The murder victim discovered the shattering truth on May Day 1998, the Mr Lynch claimed.

Mr Graham was an assistant divisional fire officer based at the Northern Ireland Fire Service's Lisburn headquarters at the time of the killing. Mrs Gault also worked there in an administrative role.

Three days after their secret was uncovered the officer was alleged to have written to his lover, urging her not to let her husband block their relationship, the court heard.

"Don't let it extinguish that fire. It yearns to burn brightly," the letter read.

It was alleged he added: "I know you are probably under interrogation as I write.

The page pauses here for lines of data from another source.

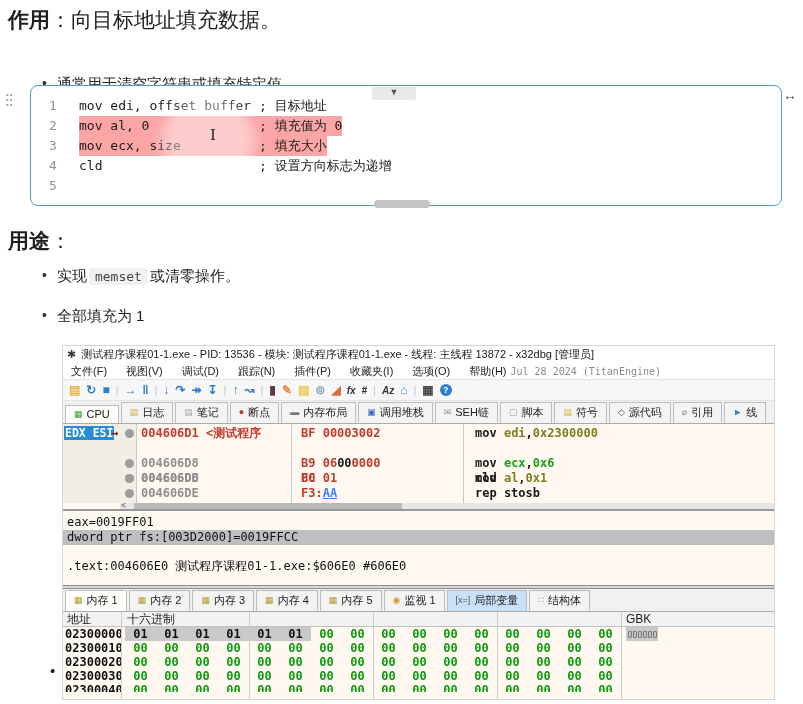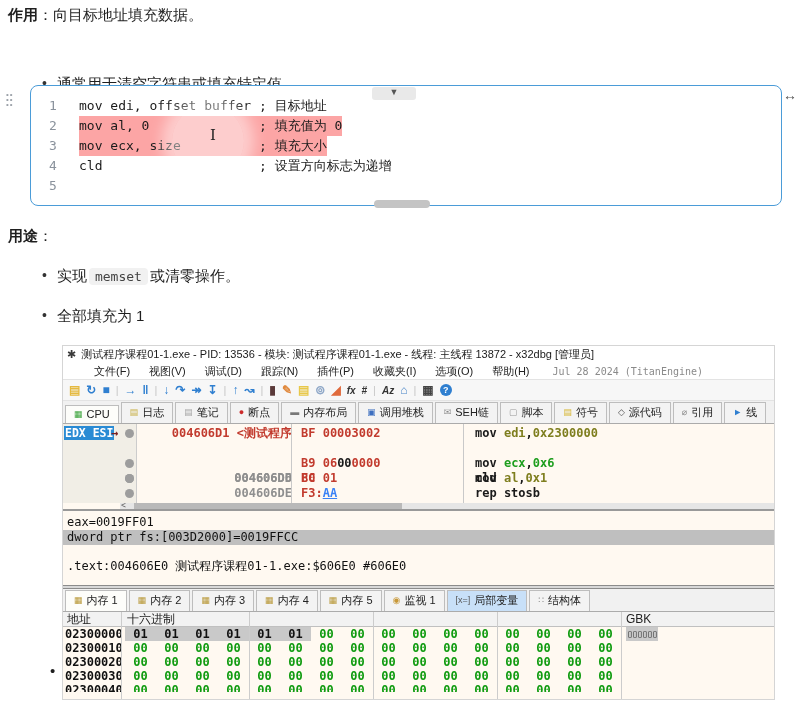--- a/index.html
+++ b/index.html
@@ -7,7 +7,7 @@
         font-family:"Liberation Sans",sans-serif;color:#1f1f1f;}
   .abs{position:absolute;}
   
-  .h1{left:8px;top:6px;font-size:15px;text-align:center;}
+  .h1{left:8px;top:6px;font-size:21px;text-align:center;}
   .h1 b{font-weight:bold;}
   .docli{font-size:15px;display:flex;align-items:flex-start;}
   .docli::before{content:"•";margin-right:10px;font-size:14px;color:#333;}

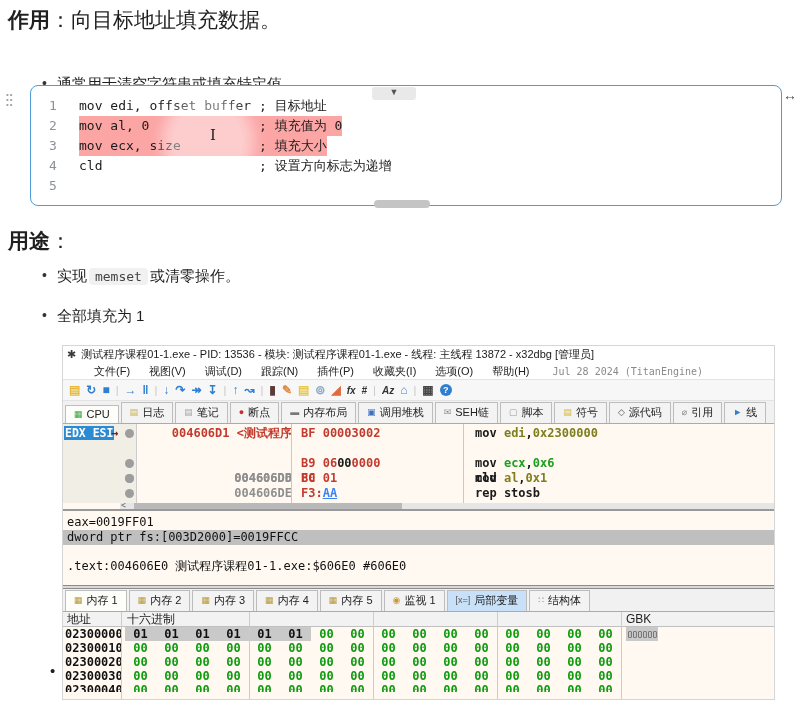--- a/index.html
+++ b/index.html
@@ -34,7 +34,7 @@
        box-sizing:content-box;overflow:hidden;font-size:11px;}
   #dbg-title{height:17px;display:flex;align-items:center;padding-left:4px;gap:5px;color:#1a1a1a;}
   #bug-ic{color:#3a3a3a;font-size:11px;}
-  #dbg-menu{height:16px;display:flex;align-items:center;padding-left:8px;gap:19px;margin-left:23px;}
+  #dbg-menu{height:16px;display:flex;align-items:center;padding-left:8px;}
   .menu-item{color:#222;}
   #build-date{font-family:"DejaVu Sans Mono",monospace;font-size:10px;color:#8a8a8a;margin-left:4px;}
   #dbg-toolbar{height:20px;background:#f7f7f7;border-top:1px solid #e3e3e3;border-bottom:1px solid #e3e3e3;

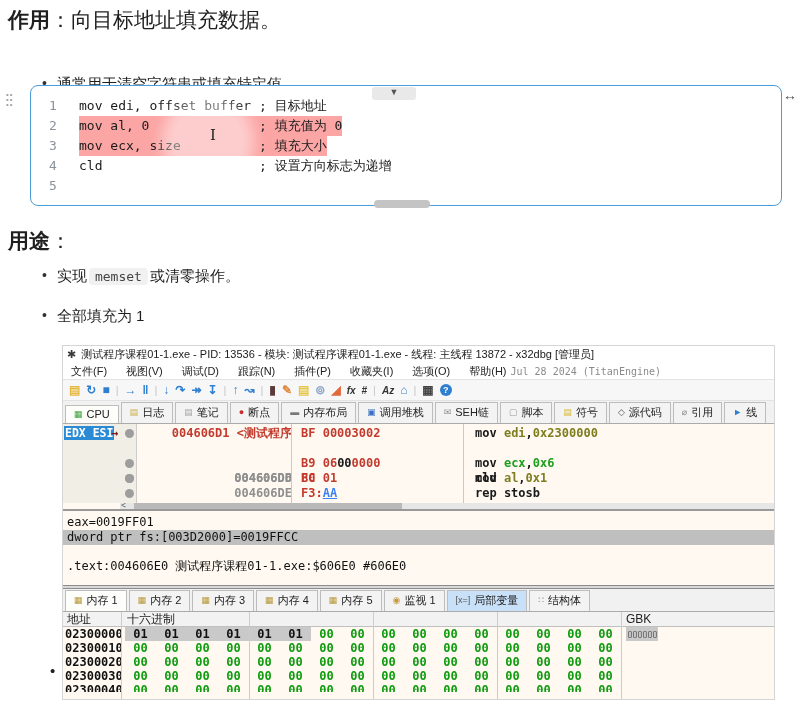--- a/index.html
+++ b/index.html
@@ -58,7 +58,7 @@
   #reglabel{position:absolute;left:1px;top:2px;background:#2a8bd4;color:#fff;font-weight:bold;
             font-size:11.5px;padding:0 1px;z-index:2;}
   #regarrow{position:absolute;left:48px;top:2px;color:#7c1f1f;font-weight:bold;z-index:2;}
-  .da-row{position:absolute;left:0;right:0;height:15px;line-height:15px;text-align:right;}
+  .da-row{position:absolute;left:0;right:0;height:15px;line-height:15px;}
   .da-dot{position:absolute;left:62px;top:3px;width:9px;height:9px;border-radius:50%;background:#9d9d9d;}
   .da-addr{position:absolute;left:78px;width:151px;overflow:hidden;white-space:nowrap;font-weight:bold;}
   .da-bytes{position:absolute;left:238px;font-weight:bold;white-space:pre;}

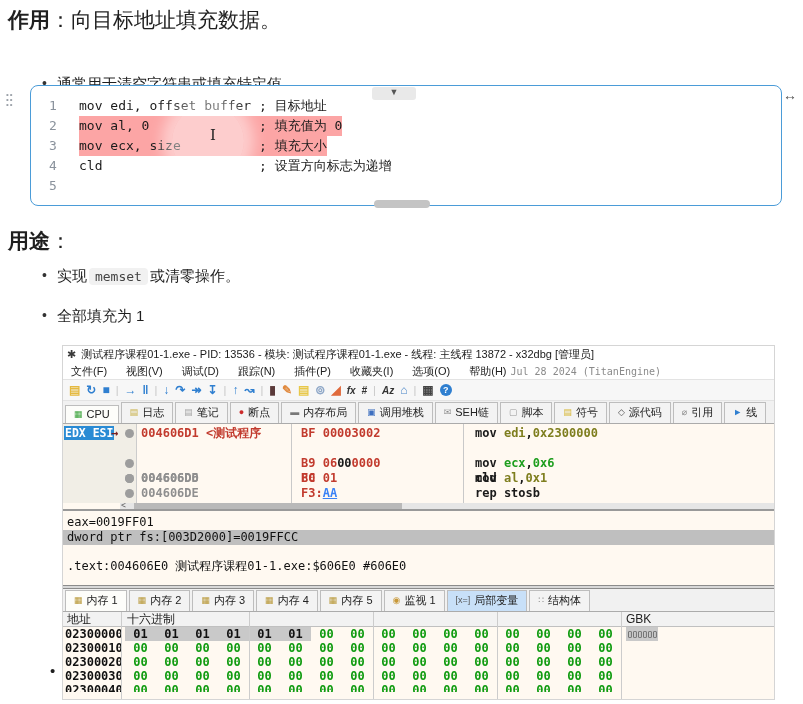--- a/index.html
+++ b/index.html
@@ -247,6 +247,7 @@
           </div>
           <div class="da-row" style="top: 32px;">
             <span class="da-dot"></span>
+            <span class="da-addr"><span style="color: rgb(143, 143, 143);">004606D8</span></span>
             <span class="da-bytes"><span style="color: rgb(194, 59, 46);">B9 06</span><span style="color: rgb(26, 26, 26);">00</span><span style="color: rgb(194, 59, 46);">0000</span></span>
             <span class="da-instr"><span style="color: rgb(26, 26, 26);">mov </span><span style="color: rgb(30, 158, 30);">ecx</span><span style="color: rgb(26, 26, 26);">,</span><span style="color: rgb(30, 158, 30);">0x6</span></span>
           </div>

Let me plan our escape."

The final note was dated less than a week before Mr Gault was bludgeoned to death on May 19th at the Audley Avenue home in Lisburn where he lived with his wife and their five-year-old daughters.

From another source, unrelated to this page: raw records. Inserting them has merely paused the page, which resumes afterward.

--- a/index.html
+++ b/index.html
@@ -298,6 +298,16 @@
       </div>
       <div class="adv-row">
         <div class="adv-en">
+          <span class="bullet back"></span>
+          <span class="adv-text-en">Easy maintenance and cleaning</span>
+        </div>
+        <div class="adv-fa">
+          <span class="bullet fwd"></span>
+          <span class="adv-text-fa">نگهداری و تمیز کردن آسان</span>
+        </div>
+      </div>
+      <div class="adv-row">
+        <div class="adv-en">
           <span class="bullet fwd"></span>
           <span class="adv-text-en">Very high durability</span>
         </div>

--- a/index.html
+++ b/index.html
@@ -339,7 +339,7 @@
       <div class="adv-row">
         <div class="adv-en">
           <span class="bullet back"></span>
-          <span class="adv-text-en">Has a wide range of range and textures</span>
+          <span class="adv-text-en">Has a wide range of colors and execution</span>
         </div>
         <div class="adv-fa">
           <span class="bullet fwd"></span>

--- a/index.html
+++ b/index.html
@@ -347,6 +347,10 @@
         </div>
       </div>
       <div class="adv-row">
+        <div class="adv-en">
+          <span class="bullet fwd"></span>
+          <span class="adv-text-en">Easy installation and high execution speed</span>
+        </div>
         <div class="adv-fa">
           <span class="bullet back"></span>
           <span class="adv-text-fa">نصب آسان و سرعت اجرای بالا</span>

Mr Lynch claimed the firefighter wrote: "I hate, hate, hate him mistreating and abusing someone that I am so in love with.

"But we know now that he has lost and we will be together."

As the detailed and passionate declarations of love were read out Mrs Gault sat with her head bowed in the dock.

Her co-accused stared straight ahead while behind him, his wife's eyes were fixed on the floor.

In a trial expected to last six weeks the prosecution laid out its opening case before a jury of 10 men and two women.

While Mr Graham scribbled almost constantly in a notepad, Mr Lynch alleged he had clubbed his lover's husband to death with a hockey stick before returning to work to give a fire demonstration.

The barrister said the murder had been set up to look like a burglary.

He said: "They [the accused] hatched a terrible scheme to remove what was the main impediment to their relationship.

"Gordon Graham actually killed Mr Gault in his home by virtue of crushing his skull with a hockey stick that's kept in his house."

Mr Lynch also said Mr Gault had been attacked in his home after returning from dropping his daughters off to school.

A back door window had been smashed and was jewellery strewn across the bedroom.

He said this was a "sham" to cover a much more serious and calculated crime plotted by the two accused.

Despite the viciousness of the attack, no blood stains were found outside the bedroom.

The prosecution claimed this was because Graham's job gave him access to protective clothing which he wore in the attack and then disposed of.

But his DNA traces on a sports bag found at the scene and a shard of glass found in his shoe which matched the broken window pointed to his guilt, it was claimed.

The victim, who worked as a transport manager for JHC Hardware in Belfast, had taken the Friday he was murdered off work because he had planned a weekend break in Co Fermanagh with his wife.

Mr Lynch accepted Mrs Gault was not present when her husband was attacked, but insisted she was an essential part of the conspiracy.

"It could only have happened with the connivance and active co-operation of Lesley Gault," he said.

The barrister claimed Mr Gault rarely took days off work and that his wife needed to take him with her on the school run so her lover could get into their home.

When he returned home to finish packing for their weekend away he would be taken by surprise, Mr Lynch claimed.

He added: "On this particular morning he went to school, giving that window of opportunity to enter the house and be in a position to ambush the deceased in the bedroom."

The court also heard that Mr Graham had no alibi for the time of the murder, having asked his boss for time off to attend to some business in Lisburn town centre.

"This evidence points inexorably to one conclusion: that it was Gordon Graham in that bedroom with that hockey stick who murdered Paul Gault."

The trial was adjourned until tomorrow.